Oliver's Wars

Description

101 pages
$9.95
ISBN 0-7737-5508-X
DDC jC813'.54

Year

1992

Contributor

Reviewed by Jean Free

Jean Free, a library consultant, is a retired public-school teacher and
librarian in Whitby, Ontario.

Review

Twelve-year-old Oliver Kovak and his twin brother, Jerry, have come from
Moose Jaw to Halifax while their father works as a nurse in the Persian
Gulf War. Jerry seems to adjust well enough to his new school and his
grandparents’ home, while Oliver resents the loss of his friends,
home, and father.

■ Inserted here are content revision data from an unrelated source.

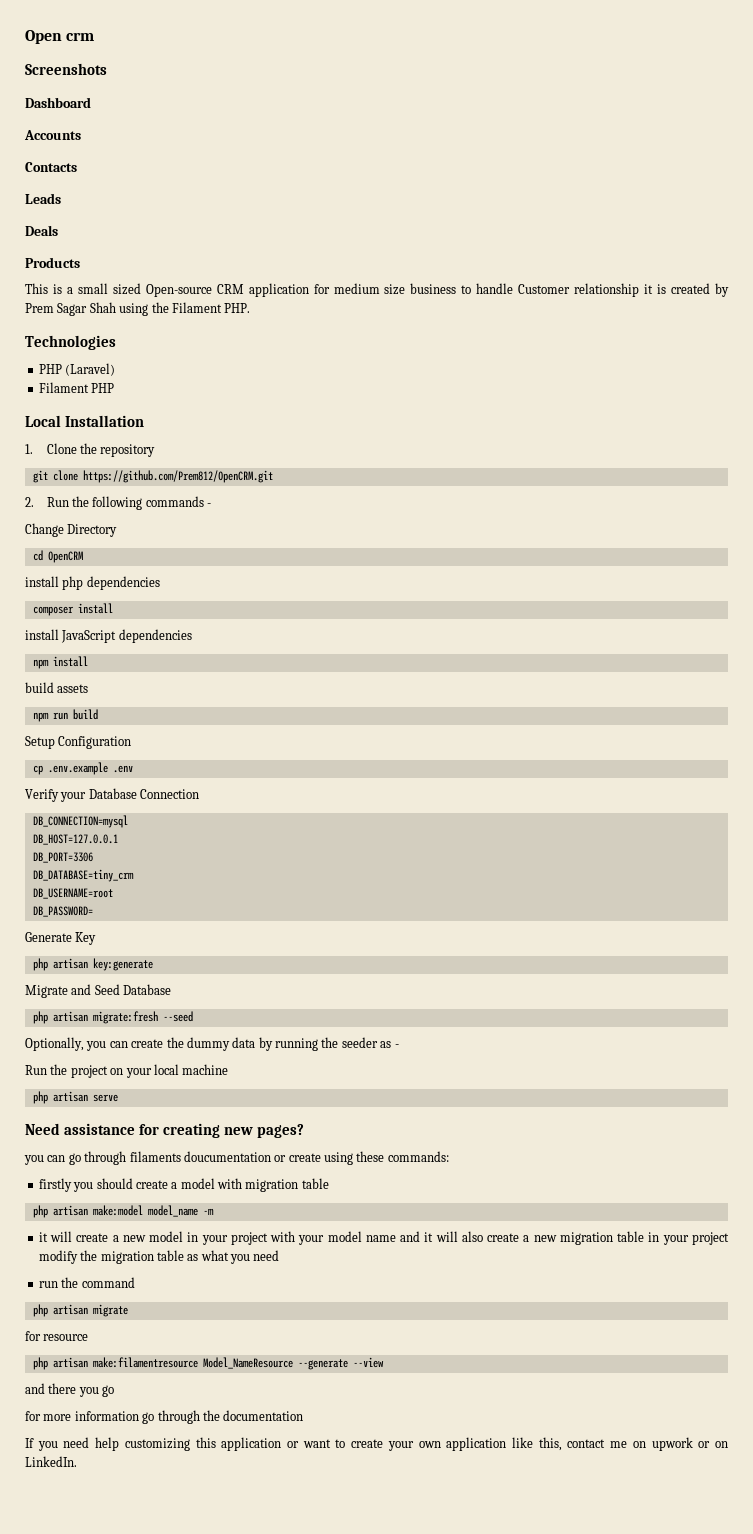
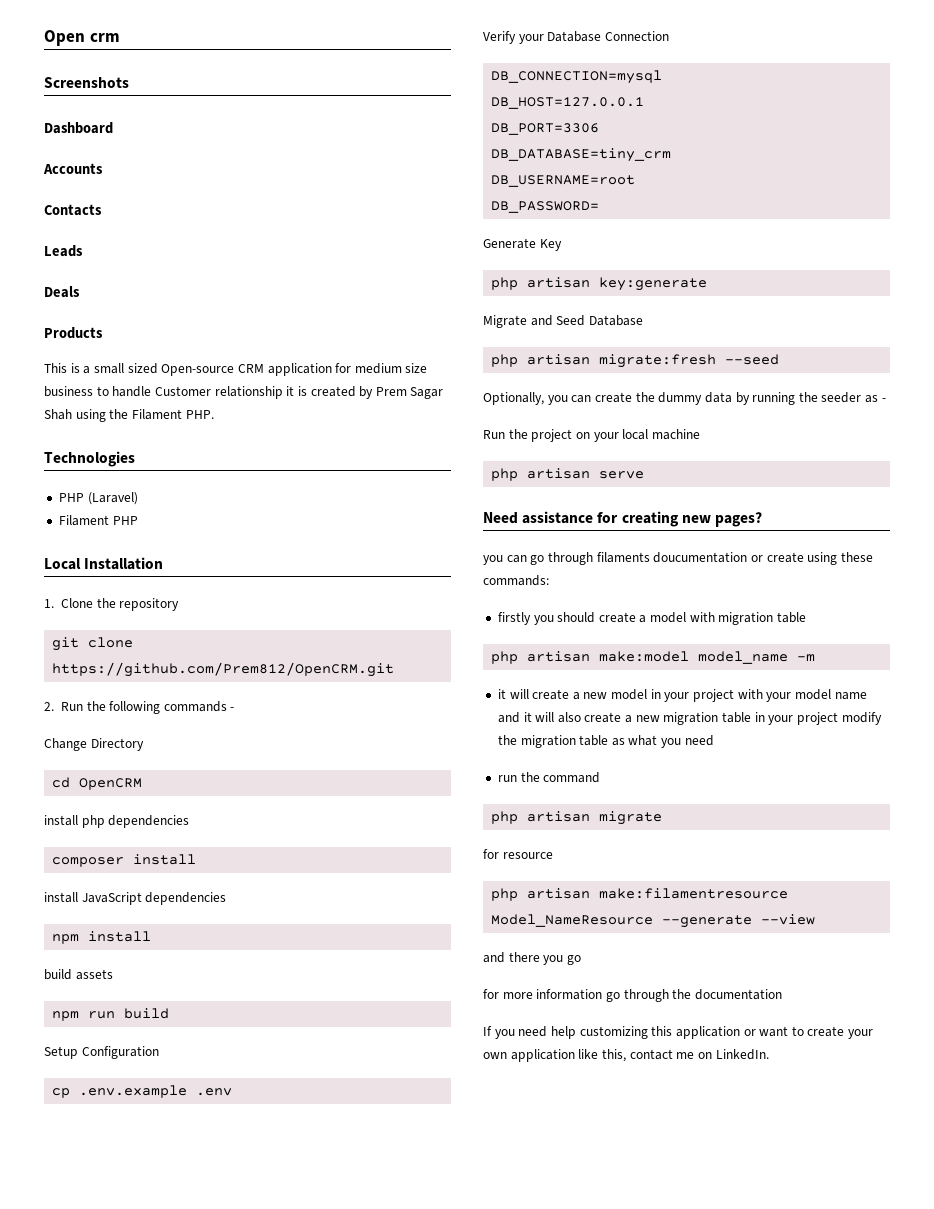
- If you need help customizing this application or want to create your own application like this, contact me on upwork or on LinkedIn.
+ If you need help customizing this application or want to create your own application like this, contact me on LinkedIn.

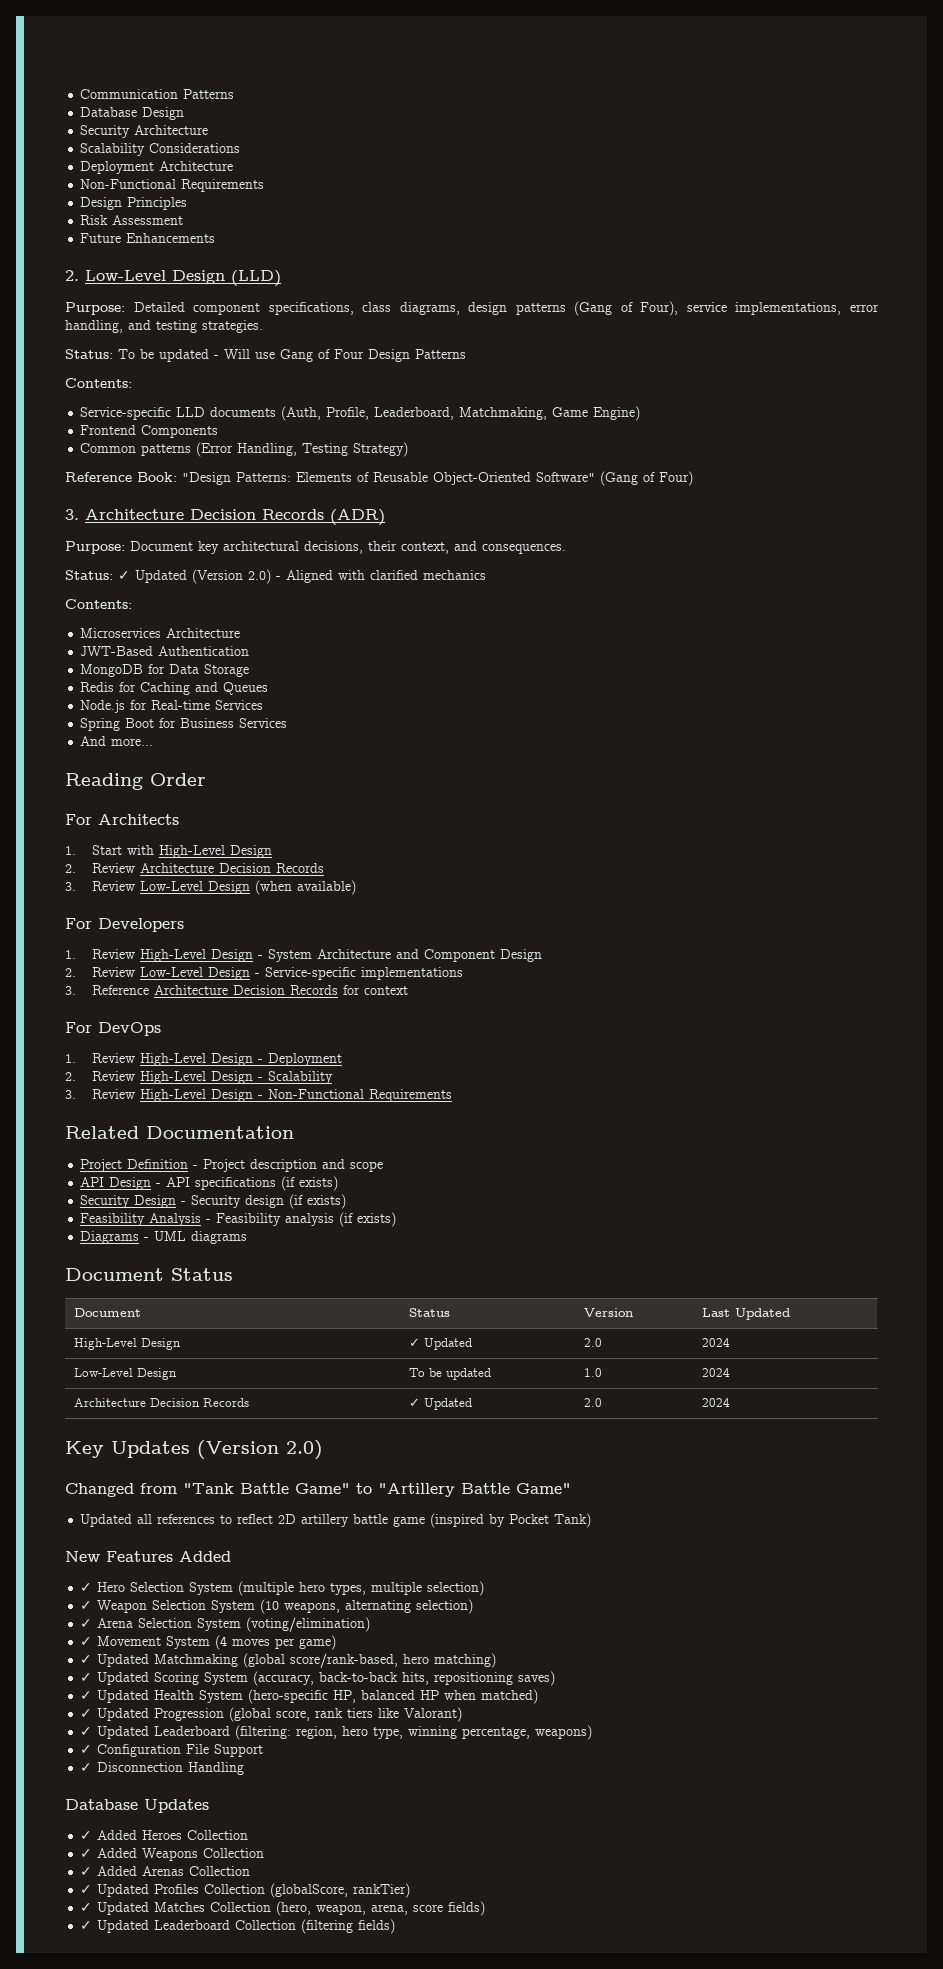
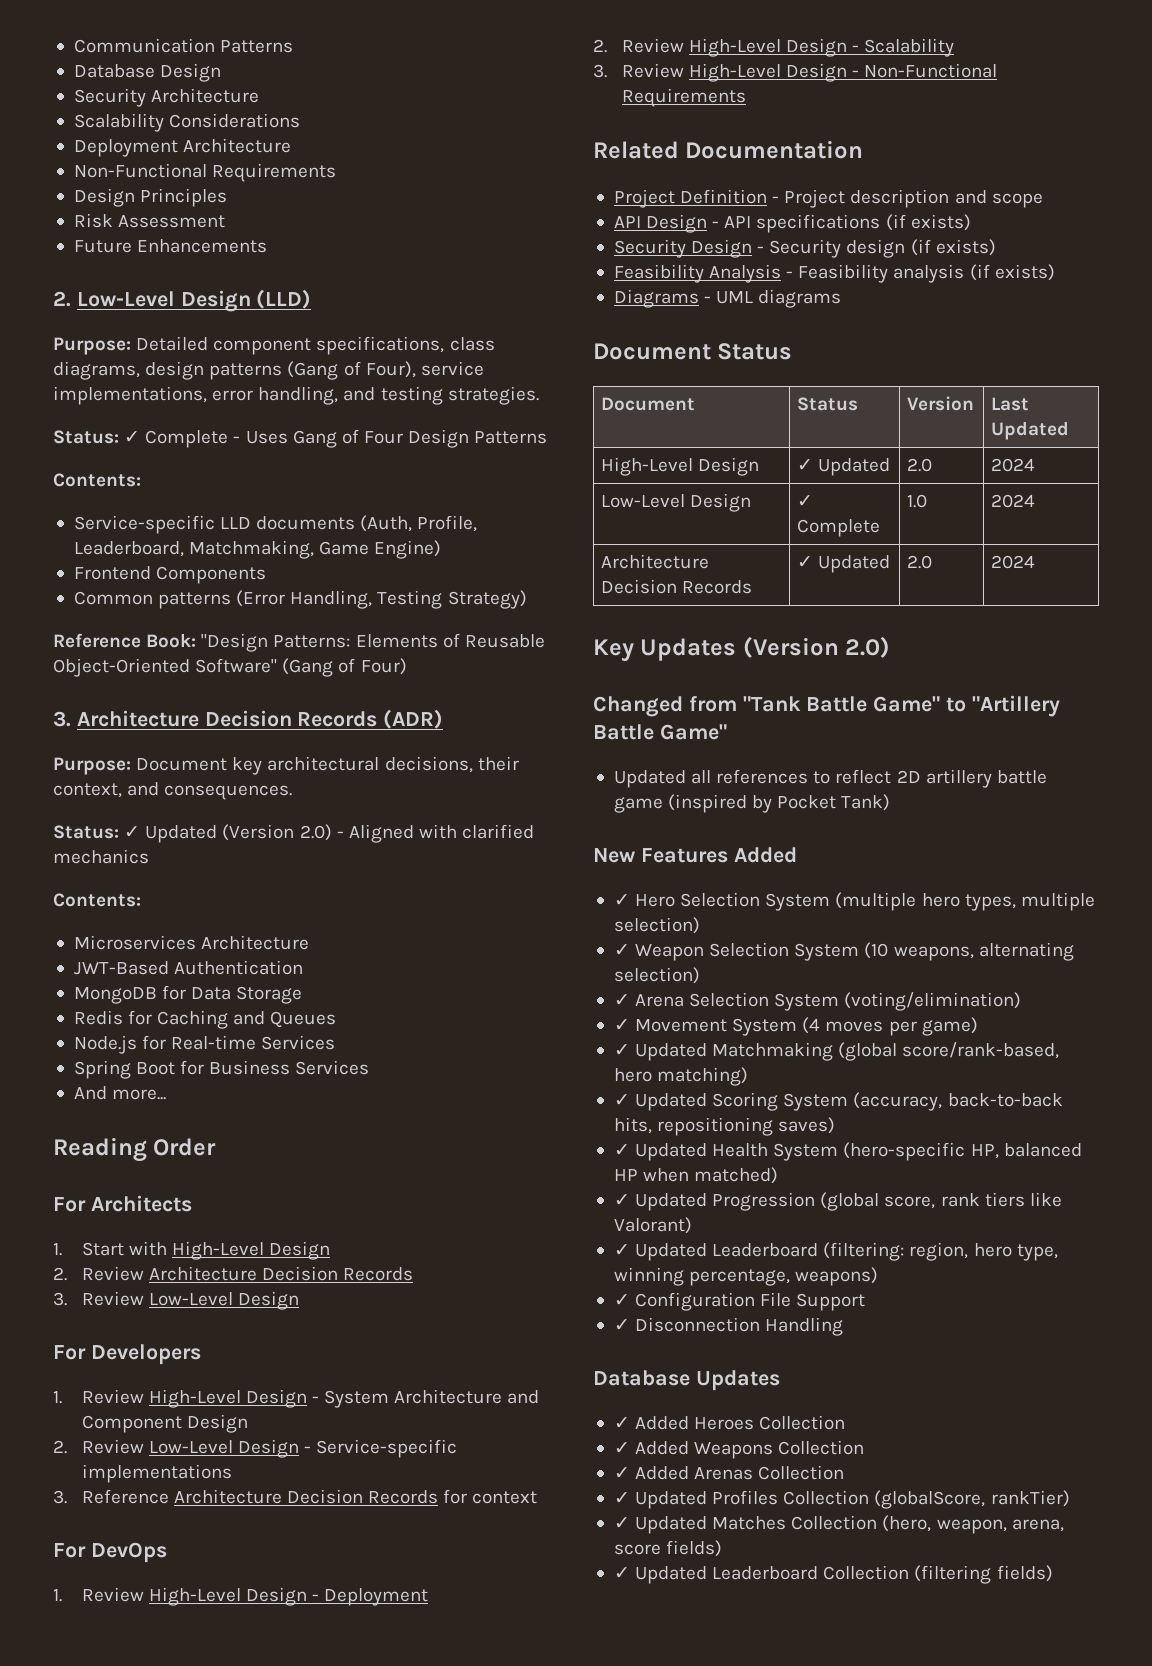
- Status: To be updated - Will use Gang of Four Design Patterns
+ Status: ✓ Complete - Uses Gang of Four Design Patterns
- 3. Review Low-Level Design (when available)
+ 3. Review Low-Level Design
- Low-Level Design | To be updated | 1.0 | 2024
+ Low-Level Design | ✓ Complete | 1.0 | 2024

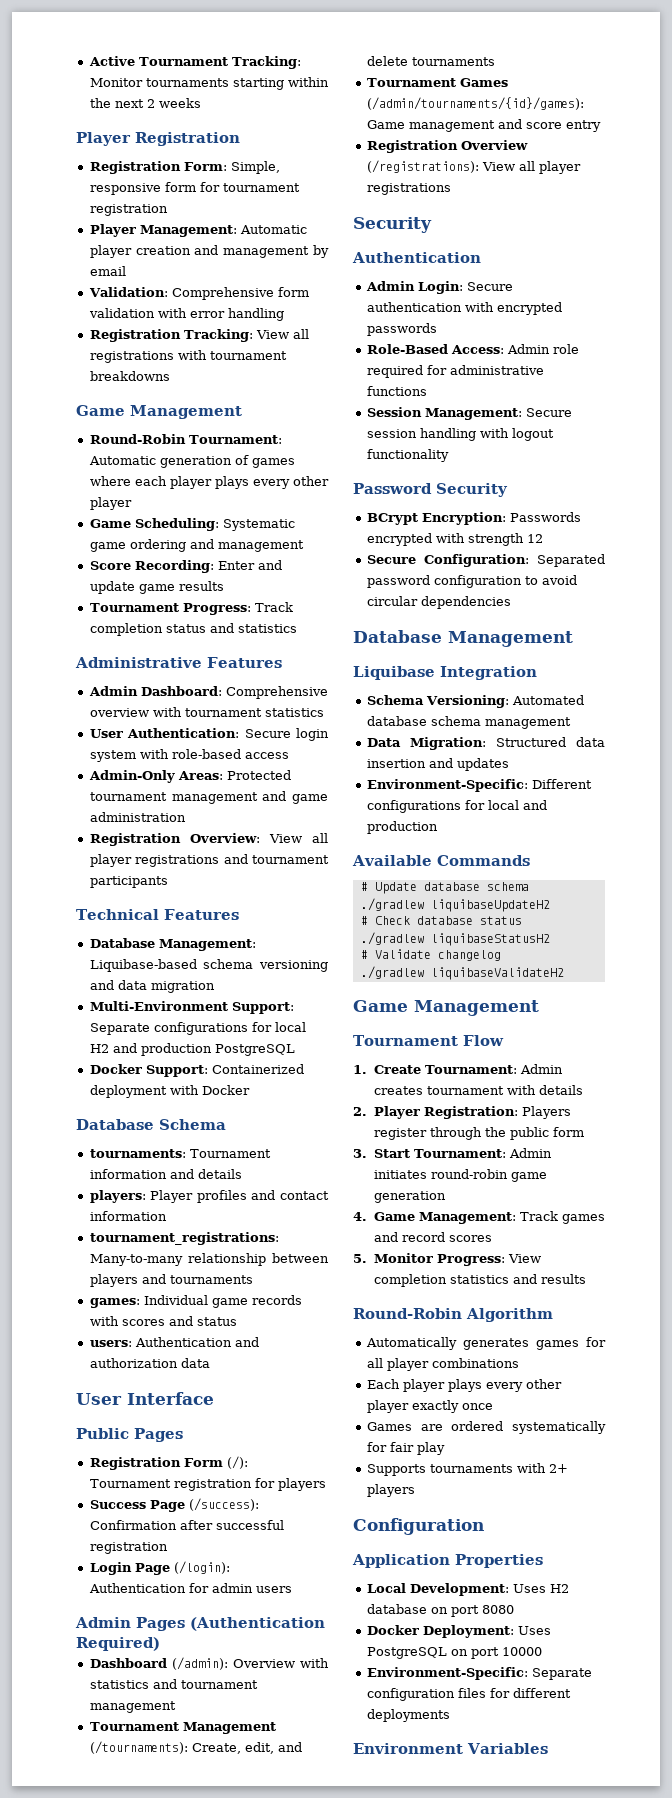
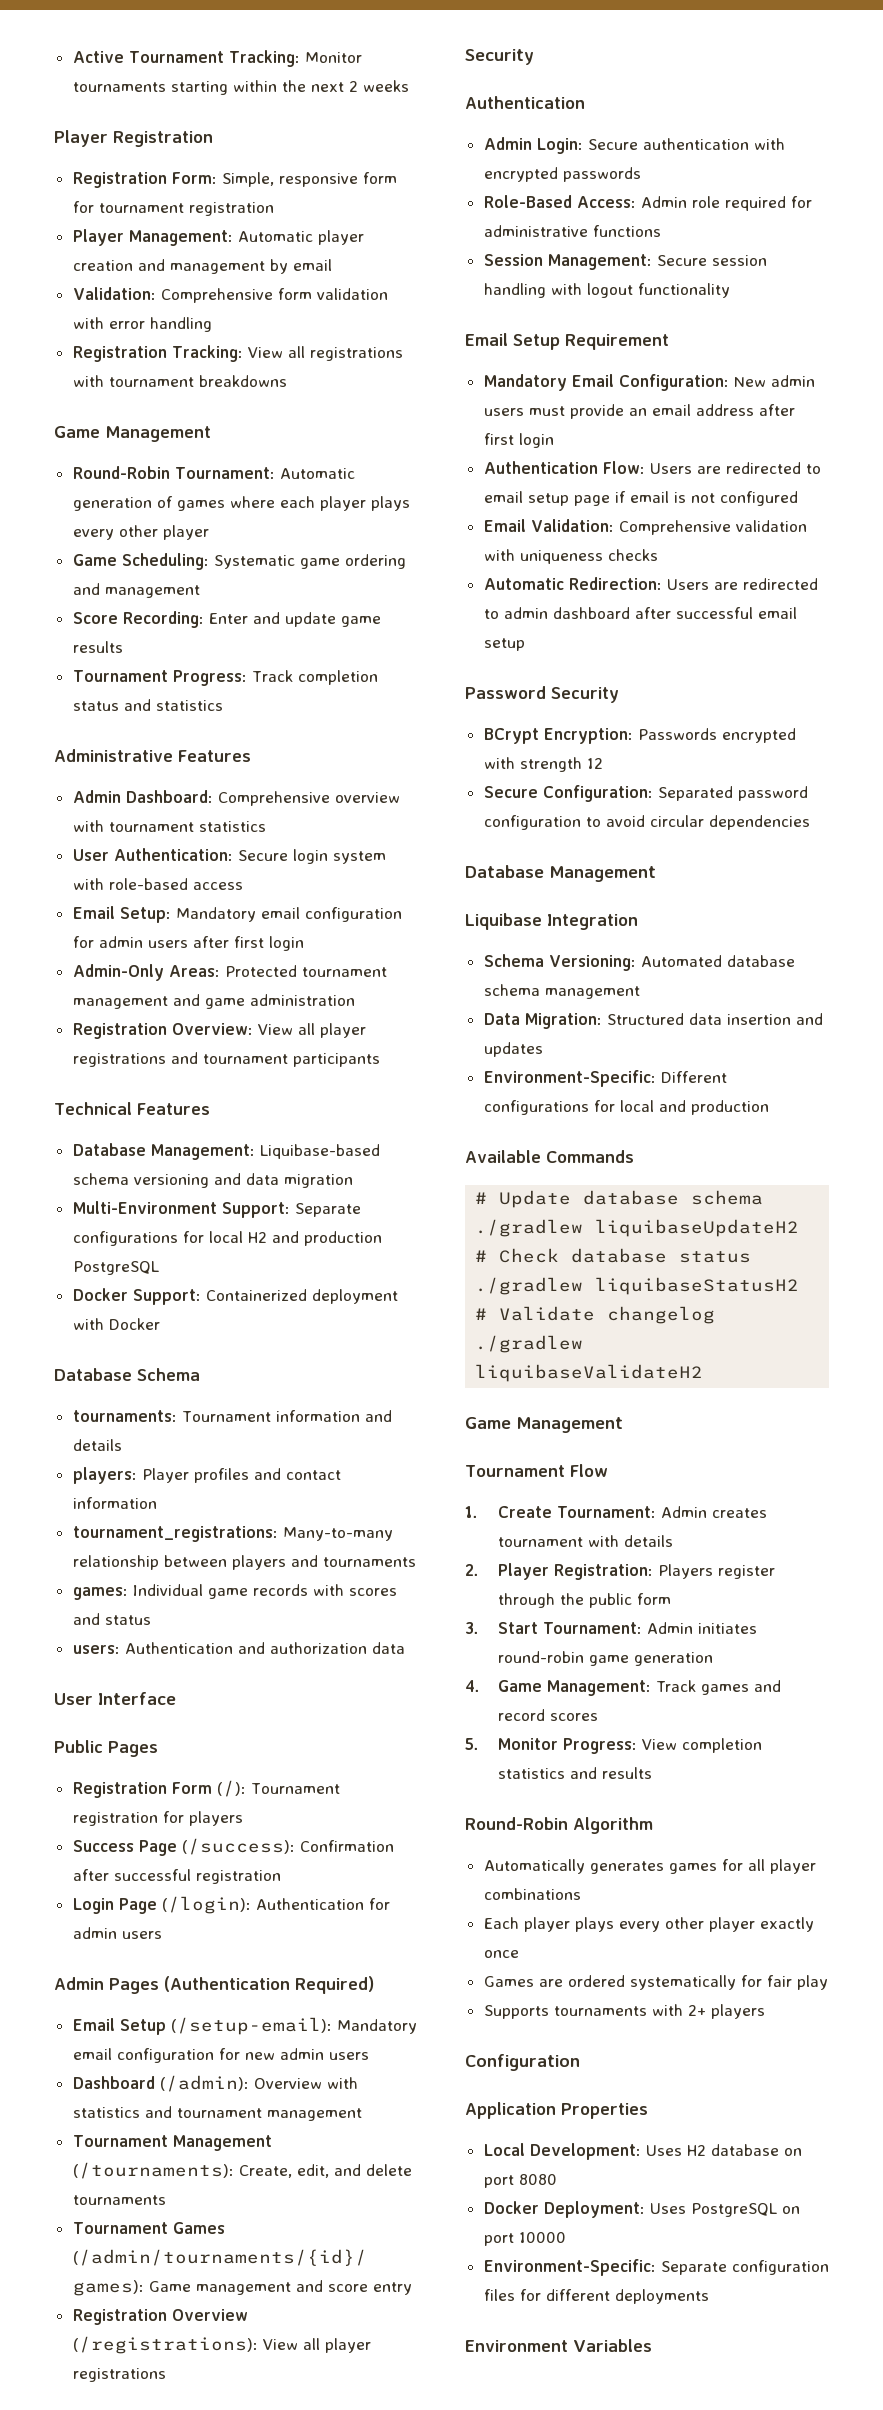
+ Email Setup: Mandatory email configuration for admin users after first login
+ Email Setup (/setup-email): Mandatory email configuration for new admin users
+ Email Setup Requirement
+ Mandatory Email Configuration: New admin users must provide an email address after first login
+ Authentication Flow: Users are redirected to email setup page if email is not configured
+ Email Validation: Comprehensive validation with uniqueness checks
+ Automatic Redirection: Users are redirected to admin dashboard after successful email setup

But over the course of the story, he makes friends
with his grandfather and manages to overcome teasing by his new
classmates, loneliness at being separated from his father, and a
difficult gym teacher.

This novel about family relationships examines the difficulty
youngsters and adults have communicating with one another—and a host
of other problems: families moving, sibling rivalry, working parents,
changing male roles, performance pressures faced by athletes, and
anxieties over world affairs.

Wilson writes well about appealing and topical subjects suitable for
junior-grade students. Her understanding of young people’s emotions
and problems would strike a chord with young readers. Her use of
historical information (the 1917 Halifax Harbour explosion, the Gulf
War) makes the novel a good choice for classroom study.